The administration of US President George W. Bush was to defend its indefinite detentions of foreign terror suspects, some for almost six years, at the US naval base at Guantanamo Bay, Cuba, before the US Supreme Court yesterday.
At issue is whether the right to contest detention in US civilian courts, promised in the US Constitution, extends to the 305 men being held at Guantanamo as "enemy combatants."
The court heard arguments yesterday in a highly anticipated case. It is the third time since 2004 that the Supreme Court has examined the administration's controversial detention program.
The justices have ruled against the administration in the two earlier cases.
Lawyers for the foreign detainees argue that the courts must step in to rein in the White House and Congress, which changed the law to keep the detainee cases out of US courts after earlier Supreme Court rulings. Last year's Military Commissions Act, strips federal courts of their ability to hear detainee cases.

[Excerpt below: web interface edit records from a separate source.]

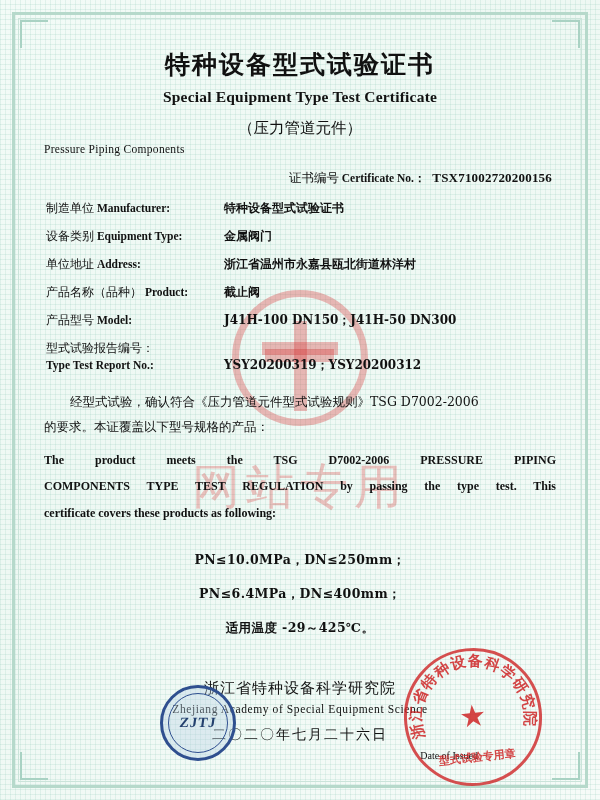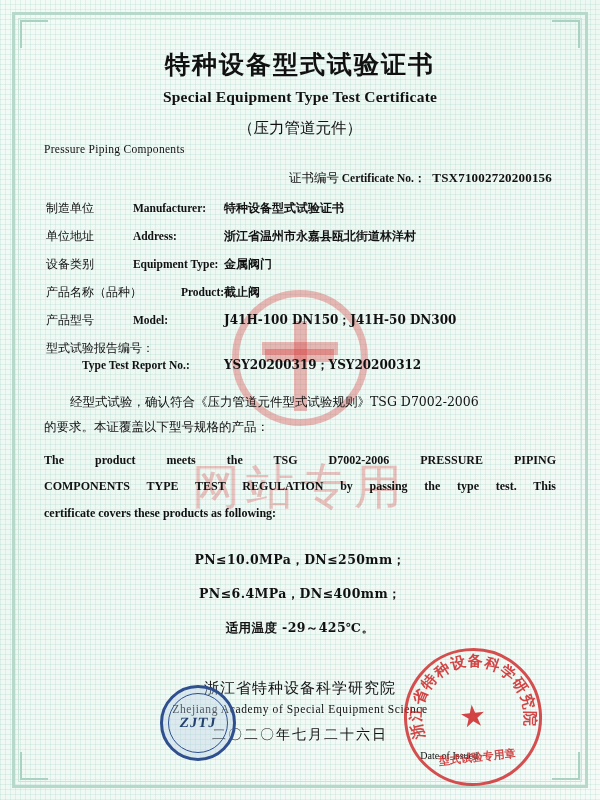--- a/index.html
+++ b/index.html
@@ -111,21 +111,21 @@
     margin-bottom: 11px;
     font-size: 11.5px;
     color: #111;
   }
   .field-label {
     width: 178px;
     flex: 0 0 178px;
     white-space: nowrap;
   }
   .field-label .cn { font-family: "DejaVu Serif", serif; font-size: 12px; }
-  .field-label .en { font-weight: bold; padding-left: 36px; }
+  .field-label .en { font-weight: bold; }
   .field-value {
     font-weight: bold;
     font-size: 12px;
     font-family: "DejaVu Serif", serif;
     white-space: nowrap;
   }
   .field-row.two-line .field-label { line-height: 1.45; }
   .field-row.two-line .field-value { line-height: 1.45; }
 
   .body-cn {
@@ -370,32 +370,32 @@
       <div class="field-row">
         <div class="field-label">
           <span class="cn">制造单位</span>
           <span class="en">Manufacturer:</span>
         </div>
         <div class="field-value">特种设备型式试验证书</div>
       </div>
 
       <div class="field-row">
         <div class="field-label">
+          <span class="cn">设备类别</span>
+          <span class="en">Equipment Type:</span>
+        </div>
+        <div class="field-value">金属阀门</div>
+      </div>
+
+      <div class="field-row">
+        <div class="field-label">
           <span class="cn">单位地址</span>
           <span class="en">Address:</span>
         </div>
         <div class="field-value">浙江省温州市永嘉县瓯北街道林洋村</div>
-      </div>
-
-      <div class="field-row">
-        <div class="field-label">
-          <span class="cn">设备类别</span>
-          <span class="en">Equipment Type:</span>
-        </div>
-        <div class="field-value">金属阀门</div>
       </div>
 
       <div class="field-row">
         <div class="field-label">
           <span class="cn">产品名称（品种）</span>
           <span class="en">Product:</span>
         </div>
         <div class="field-value">截止阀</div>
       </div>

Seth Waxman, the top Supreme Court lawyer in former president Bill Clinton's administration, is representing the detainees. "After six years of imprisonment without meaningful review, it is time for a court to decide the legality" of their confinement, Waxman said.
Solicitor General Paul Clement, representing the administration, said foreigners captured and held outside the US "have no constitutional rights to petition our courts for a writ of habeas corpus," which is a judicial determination of the legality of detention.
The US has no plans to put most of those held at Guantanamo on trial. Just three detainees face charges under the Military Commissions Act.